I trained my model with transformers.Trainer and datasets.load_dataset.
When I use the private datasets with streaming options, I got an error message “unauthorized” even if I pushed private tokens. It happens only in the training with transformers.Trainer. I guess there are some problems in certification errors for the dataloader in the Trainer. I want to know the reason why it happens yesterday (before the day I couldn’t see any message like this).

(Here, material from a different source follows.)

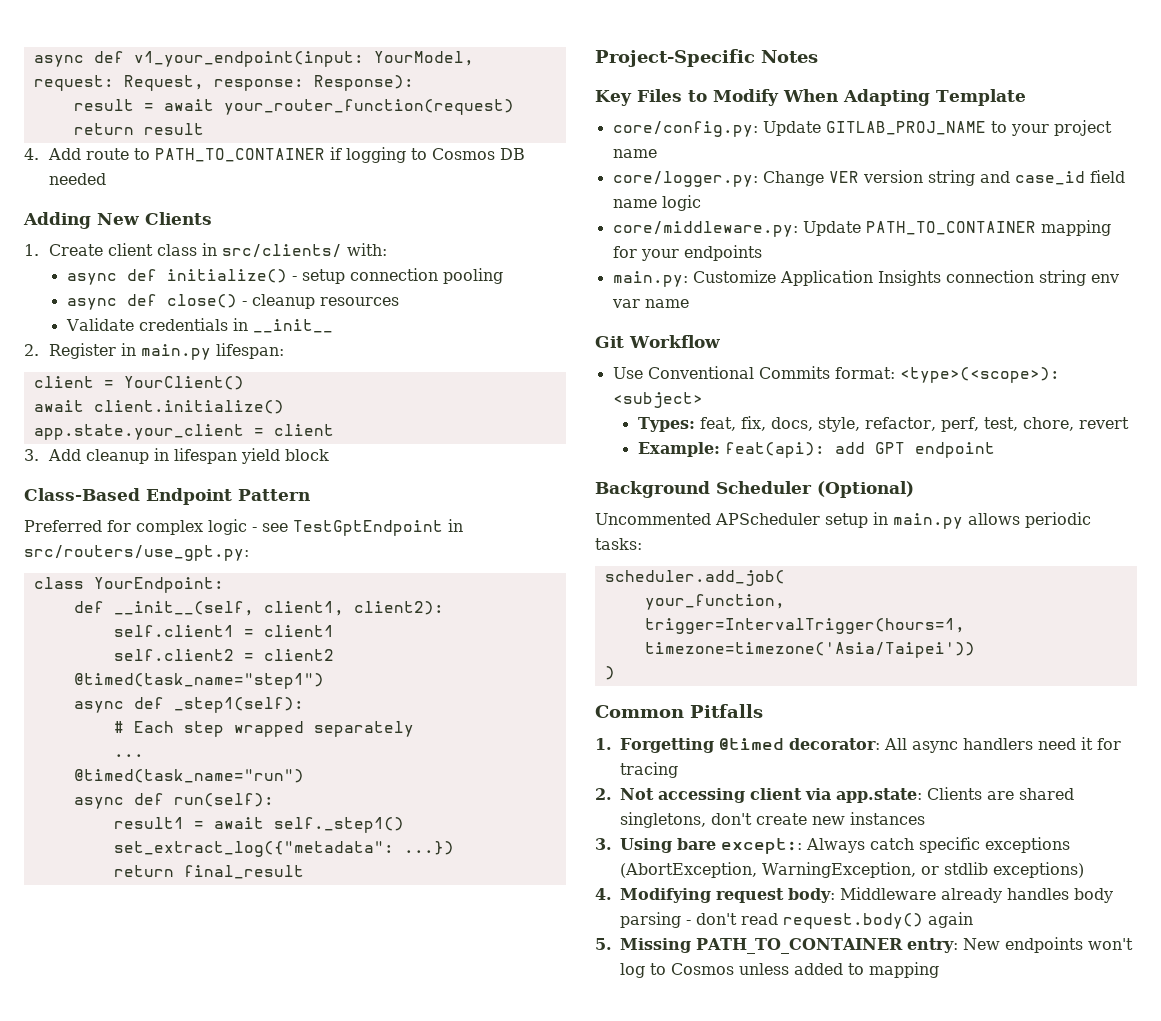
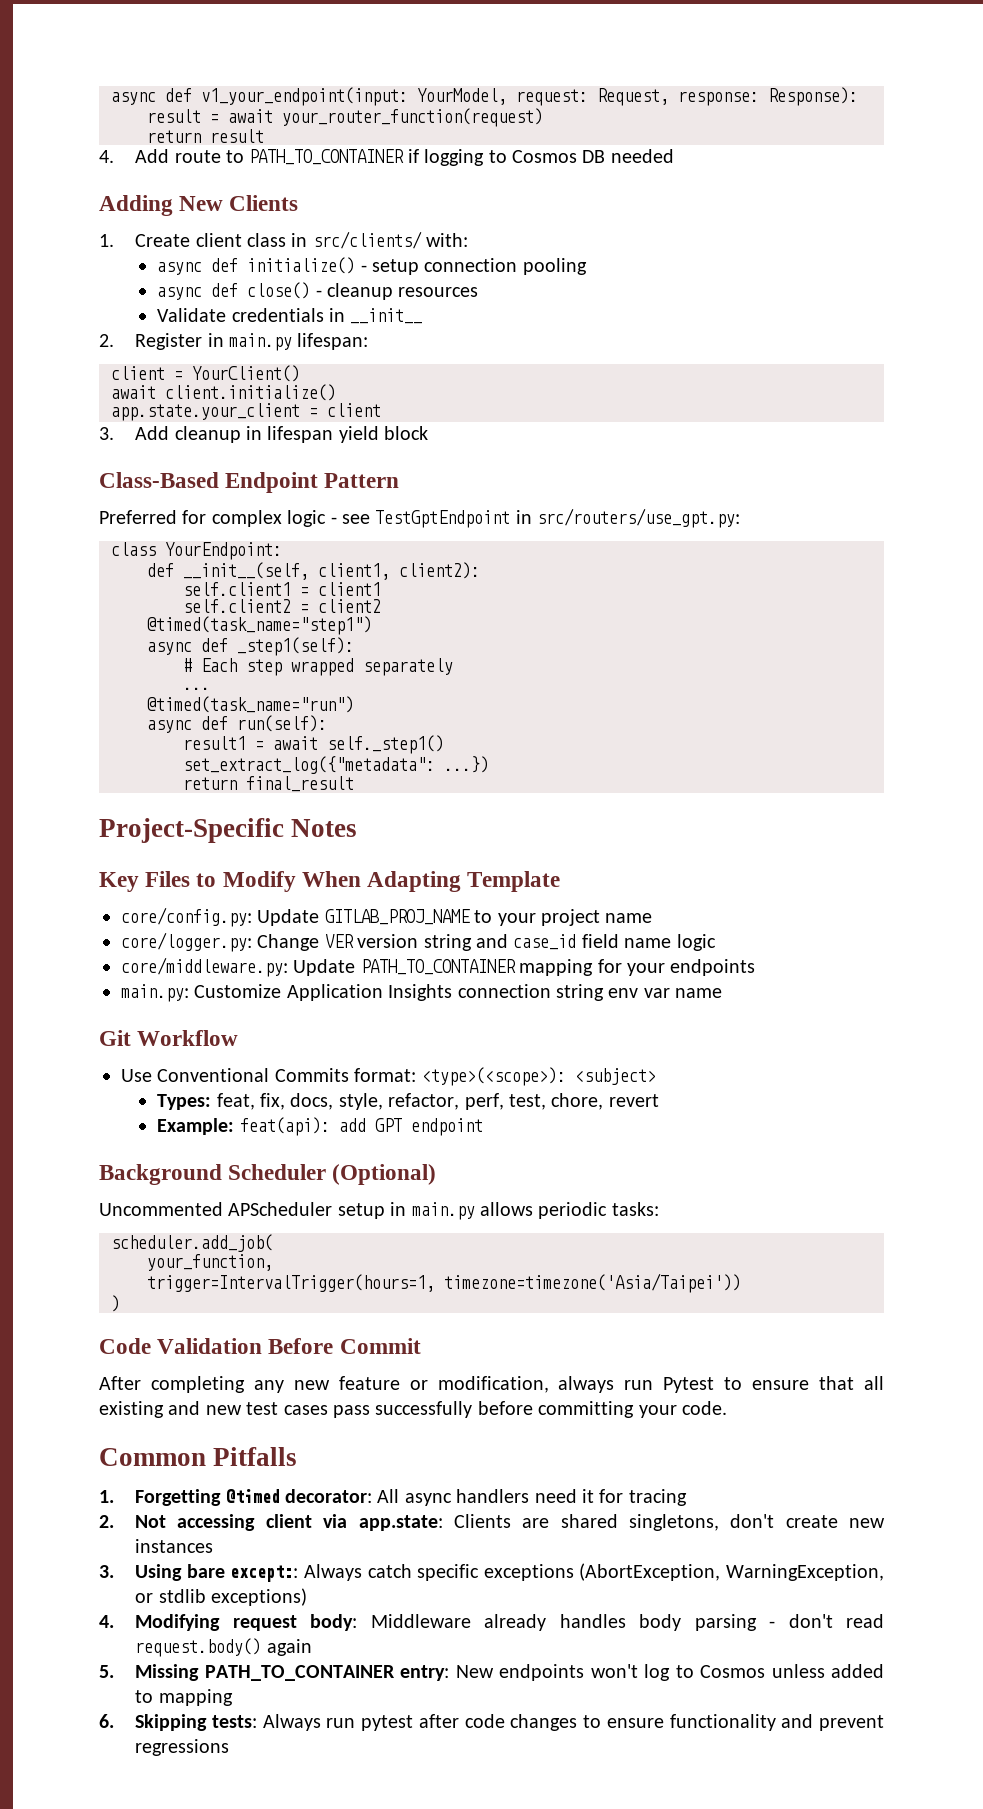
+ Code Validation Before Commit
+ After completing any new feature or modification, always run Pytest to ensure that all existing and new test cases pass successfully before committing your code.
+ 6. Skipping tests: Always run pytest after code changes to ensure functionality and prevent regressions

Hi! What kind of dataset are you trying to stream? We’ve recently fixed some issues with streaming private audio and vision datasets, so if your dataset falls into that category, you should update the lib to the newest version. Also, make sure to explicitly set use_auth_token=True
or use_auth_token="<token>"
in load_dataset
when loading a private dataset.
Hi, Thanks for your concerns. I tried on my personal text data saved with .parquet
extension(actually, it uploaded by the function datasets.DatasetDict.push_to_hub
). My implementation code is below,
from datasets import load_dataset
dataset = load_dataset(<repo_id>, use_auth_token=<private_token>, streaming=True)
for d in dataset['train']:
print(d)
break # this is for checking
it cause the error like this,
/usr/local/lib/python3.7/dist-packages/aiohttp/client_reqrep.py in raise_for_status(self)
1007 status=self.status,
1008 message=self.reason,
→ 1009 headers=self.headers,
1010 )
1011
ClientResponseError: 401, message='Unauthorized', url=URL('https://huggingface.co/datasets/.../train-00000-of-00001-168b451062c67c34.parquet')
At the first time, I guess it is because of the inserted token. But when I load again the dataset with the streaming=False
option, it works well.
So, I wondered why this occurs…! (datasets version is “2.3.2”)
I fix this error and pulled it to the fix-auth-error-private-dataset by hkjeon13 · Pull Request #4699 · huggingface/datasets · GitHub
we’ll do a new release of datasets
on monday to include the fix
Thank you! I’m looking for
We just did the release, please update datasets
and let us know if you still have the issue
pip install -U datasets